His family came from Derbyshire and Yorkshire. Derek's parents lived in Holloway during the war and moved to Northolt soon afterwards. He attended Ealing Grammar School and afterwards studied history at Oriel College, Oxford. He then began work on his PhD on the history of Winchester, supervised by W.A. Pantin, and joined the archaeological excavations in Winchester under Martin Biddle where he met Suzanne.

Keene's interests included woodworking and joinery and also in rural pursuits including scything, hedge laying and woodland management. He travelled widely, often with Suzanne. As an undergraduate he was a member of expeditions to Greece and Libya.
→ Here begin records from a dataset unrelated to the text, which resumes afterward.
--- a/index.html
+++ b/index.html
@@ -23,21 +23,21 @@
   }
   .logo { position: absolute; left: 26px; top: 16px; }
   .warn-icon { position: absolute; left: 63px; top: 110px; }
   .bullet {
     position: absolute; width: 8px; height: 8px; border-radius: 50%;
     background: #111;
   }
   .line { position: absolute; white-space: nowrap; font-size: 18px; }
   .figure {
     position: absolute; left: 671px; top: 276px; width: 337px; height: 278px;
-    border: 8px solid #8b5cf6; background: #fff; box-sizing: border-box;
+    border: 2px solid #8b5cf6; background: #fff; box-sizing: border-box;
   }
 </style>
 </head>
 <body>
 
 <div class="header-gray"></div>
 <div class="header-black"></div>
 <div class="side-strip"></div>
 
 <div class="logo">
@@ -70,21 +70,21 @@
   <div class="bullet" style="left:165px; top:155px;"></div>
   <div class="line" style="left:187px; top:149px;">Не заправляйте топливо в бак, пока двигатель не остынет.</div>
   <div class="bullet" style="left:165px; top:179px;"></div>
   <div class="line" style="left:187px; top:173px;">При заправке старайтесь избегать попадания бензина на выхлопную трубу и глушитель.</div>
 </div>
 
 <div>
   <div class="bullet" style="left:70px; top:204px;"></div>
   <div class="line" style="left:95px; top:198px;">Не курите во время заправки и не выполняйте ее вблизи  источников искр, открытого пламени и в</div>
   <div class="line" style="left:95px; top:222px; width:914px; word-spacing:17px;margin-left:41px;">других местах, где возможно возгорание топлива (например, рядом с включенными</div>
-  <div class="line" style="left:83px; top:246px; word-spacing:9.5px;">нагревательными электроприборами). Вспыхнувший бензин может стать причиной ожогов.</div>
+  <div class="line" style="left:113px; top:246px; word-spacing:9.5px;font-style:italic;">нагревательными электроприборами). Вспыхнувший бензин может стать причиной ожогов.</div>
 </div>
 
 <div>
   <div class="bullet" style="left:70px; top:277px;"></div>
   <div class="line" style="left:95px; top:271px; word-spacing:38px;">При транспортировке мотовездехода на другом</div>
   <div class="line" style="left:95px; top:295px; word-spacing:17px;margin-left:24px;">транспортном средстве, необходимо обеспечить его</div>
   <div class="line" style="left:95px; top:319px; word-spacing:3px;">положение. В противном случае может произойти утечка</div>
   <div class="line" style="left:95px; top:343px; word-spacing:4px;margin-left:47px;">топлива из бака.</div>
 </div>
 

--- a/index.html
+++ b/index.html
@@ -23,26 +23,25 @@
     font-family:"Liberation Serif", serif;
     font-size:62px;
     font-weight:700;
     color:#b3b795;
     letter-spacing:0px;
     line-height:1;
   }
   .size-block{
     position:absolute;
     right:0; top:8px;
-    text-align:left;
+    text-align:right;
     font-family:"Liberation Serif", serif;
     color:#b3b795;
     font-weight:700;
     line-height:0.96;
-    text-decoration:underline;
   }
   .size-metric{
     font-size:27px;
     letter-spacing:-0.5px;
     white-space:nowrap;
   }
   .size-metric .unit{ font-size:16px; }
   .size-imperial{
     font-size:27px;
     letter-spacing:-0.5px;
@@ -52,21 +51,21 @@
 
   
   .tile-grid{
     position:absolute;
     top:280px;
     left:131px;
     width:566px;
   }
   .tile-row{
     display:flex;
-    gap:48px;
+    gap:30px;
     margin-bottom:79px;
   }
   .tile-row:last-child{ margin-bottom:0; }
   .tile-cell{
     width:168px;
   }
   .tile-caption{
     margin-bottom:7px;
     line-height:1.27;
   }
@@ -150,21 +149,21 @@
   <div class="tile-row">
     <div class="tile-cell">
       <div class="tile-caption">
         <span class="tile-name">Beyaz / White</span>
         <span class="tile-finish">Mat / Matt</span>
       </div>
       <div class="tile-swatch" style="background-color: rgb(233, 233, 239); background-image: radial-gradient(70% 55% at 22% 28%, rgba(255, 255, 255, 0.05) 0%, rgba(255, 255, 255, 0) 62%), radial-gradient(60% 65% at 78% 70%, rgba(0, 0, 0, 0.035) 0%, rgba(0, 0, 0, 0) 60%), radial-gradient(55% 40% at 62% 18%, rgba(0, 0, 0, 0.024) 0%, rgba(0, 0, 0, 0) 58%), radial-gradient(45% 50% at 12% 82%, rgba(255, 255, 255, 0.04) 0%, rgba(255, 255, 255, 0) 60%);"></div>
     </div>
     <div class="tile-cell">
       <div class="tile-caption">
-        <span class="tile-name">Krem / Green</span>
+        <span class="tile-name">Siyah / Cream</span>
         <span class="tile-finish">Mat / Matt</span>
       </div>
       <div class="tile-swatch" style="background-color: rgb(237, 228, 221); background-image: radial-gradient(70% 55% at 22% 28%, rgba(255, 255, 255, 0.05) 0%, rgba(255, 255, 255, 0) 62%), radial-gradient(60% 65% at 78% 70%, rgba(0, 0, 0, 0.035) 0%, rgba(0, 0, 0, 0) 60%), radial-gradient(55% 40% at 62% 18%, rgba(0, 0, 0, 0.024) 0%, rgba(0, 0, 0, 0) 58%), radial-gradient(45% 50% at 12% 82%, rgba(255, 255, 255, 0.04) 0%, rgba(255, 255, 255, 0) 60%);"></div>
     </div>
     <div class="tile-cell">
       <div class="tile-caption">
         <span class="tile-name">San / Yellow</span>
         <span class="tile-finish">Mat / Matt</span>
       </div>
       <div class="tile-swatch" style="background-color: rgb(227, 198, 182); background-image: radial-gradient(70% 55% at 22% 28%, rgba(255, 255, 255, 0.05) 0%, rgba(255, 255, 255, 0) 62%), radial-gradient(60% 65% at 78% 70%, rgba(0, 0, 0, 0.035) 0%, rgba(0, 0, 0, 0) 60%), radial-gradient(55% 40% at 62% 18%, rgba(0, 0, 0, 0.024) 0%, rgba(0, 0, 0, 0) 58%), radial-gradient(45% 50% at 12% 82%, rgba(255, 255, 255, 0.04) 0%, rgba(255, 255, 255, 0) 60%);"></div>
While in Libya he contracted amoebic dysentery and received excellent treatment in hospital in Sabha, Libya, an experience that he remembered all his life and often referred to, sometimes comparing it favourably to hospitals in the UK. He had many friends and professional colleagues in numerous countries, especially Italy, France and the United States. His other interests included hiking, in countries both hot such as Cyprus, Crete and Spain, and cold including Scotland and Norway.

Keene died from Alzheimer's disease at a care home in Croydon on 17 April 2021, at the age of 78.